Они принялись за еду.
– Одна беда, – сказал Хмуров, быстро прожевывая и глотая свое. – Денег в Москве много нужно.
– Да где они не нужны-то? – философски отозвался Огрызков.
– Тебе хорошо говорить, – улыбнулся Иван Александрович. – Ты прожиться не можешь. Тебе назначена пожизненная рента, и далее зайти, как бы ты ни увлекался, никоим образом нельзя. А вот наш брат помещик (он любил выдавать себя за помещика, хотя нигде никакого имения, конечно, не имел) с системою залогов и перезалогов в Москве легче, нежели где-либо, может по миру пойти.
Во время перерыва между первым и вторым блюдом Хмуров продолжал развивать все ту же тему.
– Для примера, – говорил он, – возьмем хоть один вчерашний день. Завтрак здесь, обед в «Эрмитаже», мой номер, экипаж – все это я уж не считаю, без этого я обойтись не могу, – а в одной «Стрельне» мы оставили по сорока восьми рублей на брата.
– Да ведь не каждый день! – заметил ему Огрызков. – Ты мне лучше скажи: что ты после завтрака намерен делать?
– Мне ехать надо.
– Куда это? Все туда же?
– То есть как туда?
– Да почем я-то знаю! – засмеялся толстяк. – Разве ты сказывал, где ты вчера был между завтраком и обедом да потом после обеда до двух часов ночи?
Им подали крокетки.
– Любопытство – великий порок, – сказал шутливо Хмуров, – и бывает зачастую наказано.

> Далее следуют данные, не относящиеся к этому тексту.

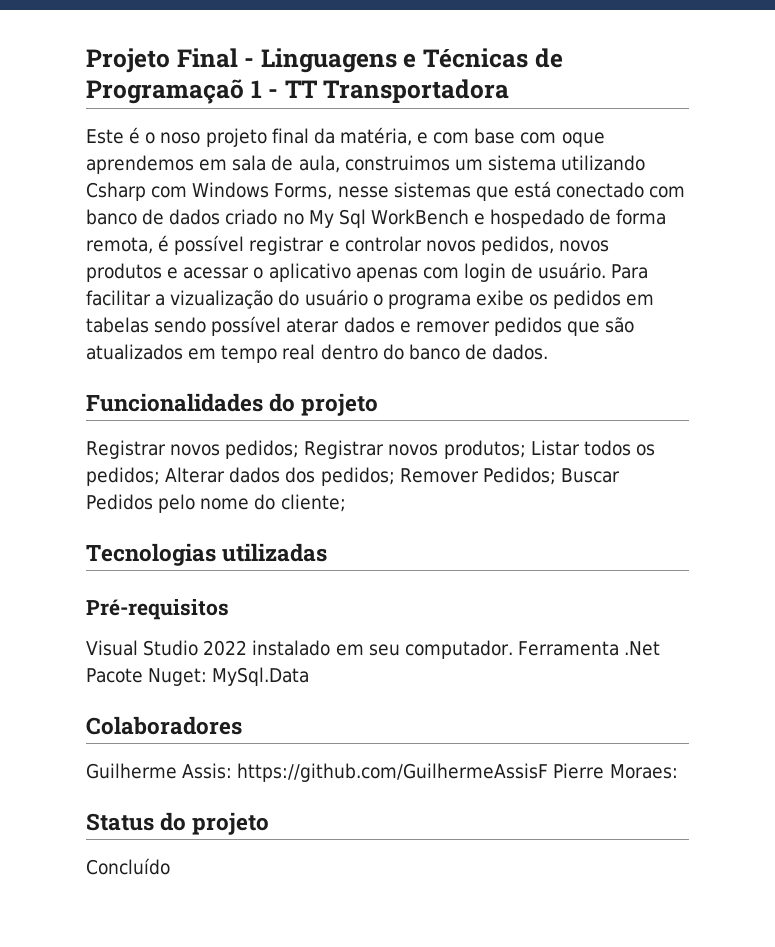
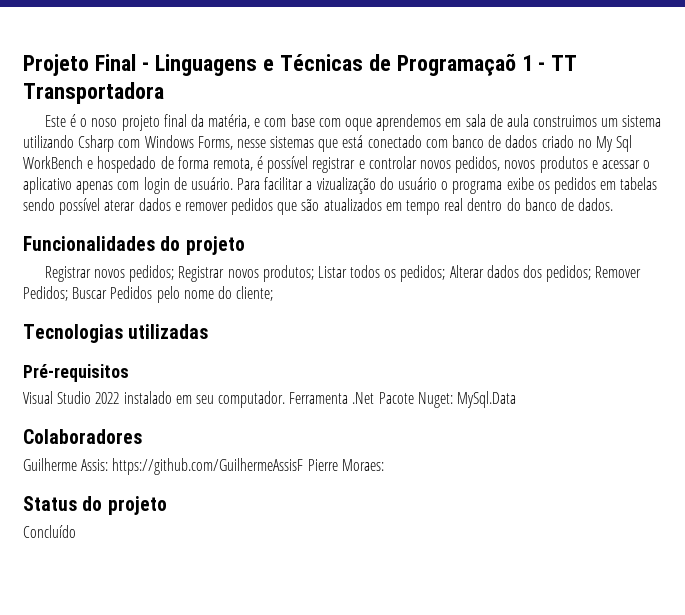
- Este é o noso projeto final da matéria, e com base com oque aprendemos em sala de aula, construimos um sistema utilizando Csharp com Windows Forms, nesse sistemas que está conectado com banco de dados criado no My Sql WorkBench e hospedado de forma remota, é possível registrar e controlar novos pedidos, novos produtos e acessar o aplicativo apenas com login de usuário.
+ Este é o noso projeto final da matéria, e com base com oque aprendemos em sala de aula construimos um sistema utilizando Csharp com Windows Forms, nesse sistemas que está conectado com banco de dados criado no My Sql WorkBench e hospedado de forma remota, é possível registrar e controlar novos pedidos, novos produtos e acessar o aplicativo apenas com login de usuário.

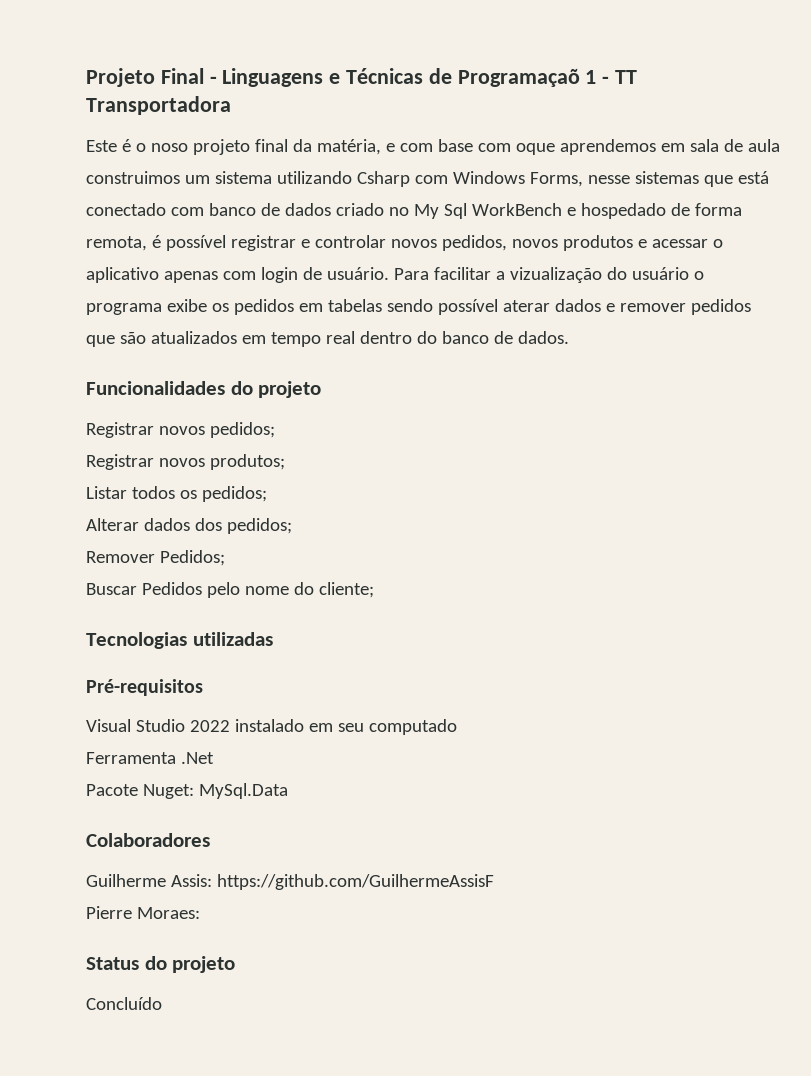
- Registrar novos pedidos; Registrar novos produtos; Listar todos os pedidos; Alterar dados dos pedidos; Remover Pedidos; Buscar Pedidos pelo nome do cliente;
+ Registrar novos pedidos;
+ Registrar novos produtos;
+ Listar todos os pedidos;
+ Alterar dados dos pedidos;
+ Remover Pedidos;
+ Buscar Pedidos pelo nome do cliente;
- Visual Studio 2022 instalado em seu computador. Ferramenta .Net Pacote Nuget: MySql.Data
+ Visual Studio 2022 instalado em seu computado
+ Ferramenta .Net
+ Pacote Nuget: MySql.Data
- Guilherme Assis: https://github.com/GuilhermeAssisF Pierre Moraes:
+ Guilherme Assis: https://github.com/GuilhermeAssisF
+ Pierre Moraes:

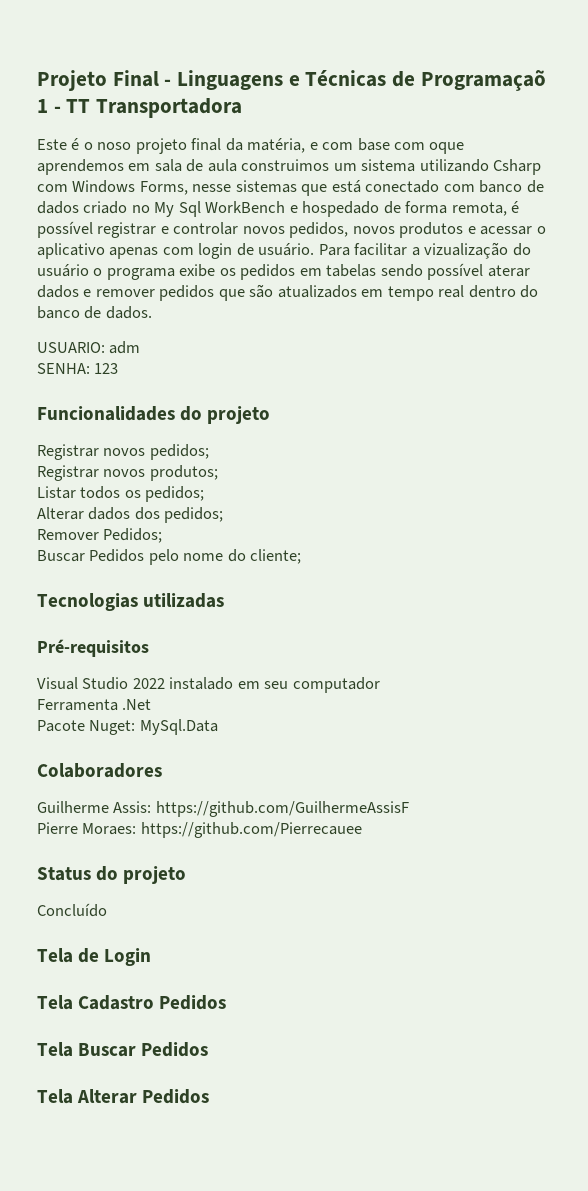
+ USUARIO: adm
+ SENHA: 123
- Visual Studio 2022 instalado em seu computado
+ Visual Studio 2022 instalado em seu computador
- Pierre Moraes:
+ Pierre Moraes: https://github.com/Pierrecauee
+ Tela de Login
+ Tela Cadastro Pedidos
+ Tela Buscar Pedidos
+ Tela Alterar Pedidos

– Я и не любопытствую, – продолжал, все так же улыбаясь, Огрызков. – Положи-ка мне спаржи, вот так, довольно, спасибо. Мне и любопытствовать, признаться, нечего, когда я и так все знаю.
Хмуров от удивления не донес вилки с куском до рта.
– Что такое? Что ты знаешь?
– Сказать тебе?
– Понятно дело: говори.
– И ты не рассердишься?
– Чего же сердиться! Если правда, скажу: да, правда, действительно верно, если же чушь какая-нибудь, то просто посмеюсь, посмеемся вместе.
– Ты был, – ответил на это Огрызков, тоже приостанавливаясь есть, – и будешь снова сегодня у Зинаиды Николаевны Мирковой…
– Но почему ты знаешь? – воскликнул Иван Александрович.
– Эх, брат, почему все узнается? По простой случайности или по стечению обстоятельств. Кушай, пожалуйста, стынет; да вот вина мне еще налей. Благодарю. Ах, чудак ты эдакий! Где тебе от нас, московских док, такую штуку скрыть! (Хмуров начинал краснеть при мысли: «Неужели же он все знает, то есть и о деньгах и остальное?») На Зинаиду-то Николаевну Миркову давно уж у многих до тебя глаза разгорались. За нею, может быть, особый надзор учрежден! И вдруг ты предполагаешь, что так никто из нас ничего и не проведает.
У Хмурова аппетит весь сразу пропал. «Шутит он или так просто сдуру болтает?» – думалось ему.
– Одно только тебе скажу, – добавил Огрызков, – будь осторожен и держи ухо востро.
– Но почему же?
– Почему? А очень просто. Дай доесть, и я тебе мигом все растолкую.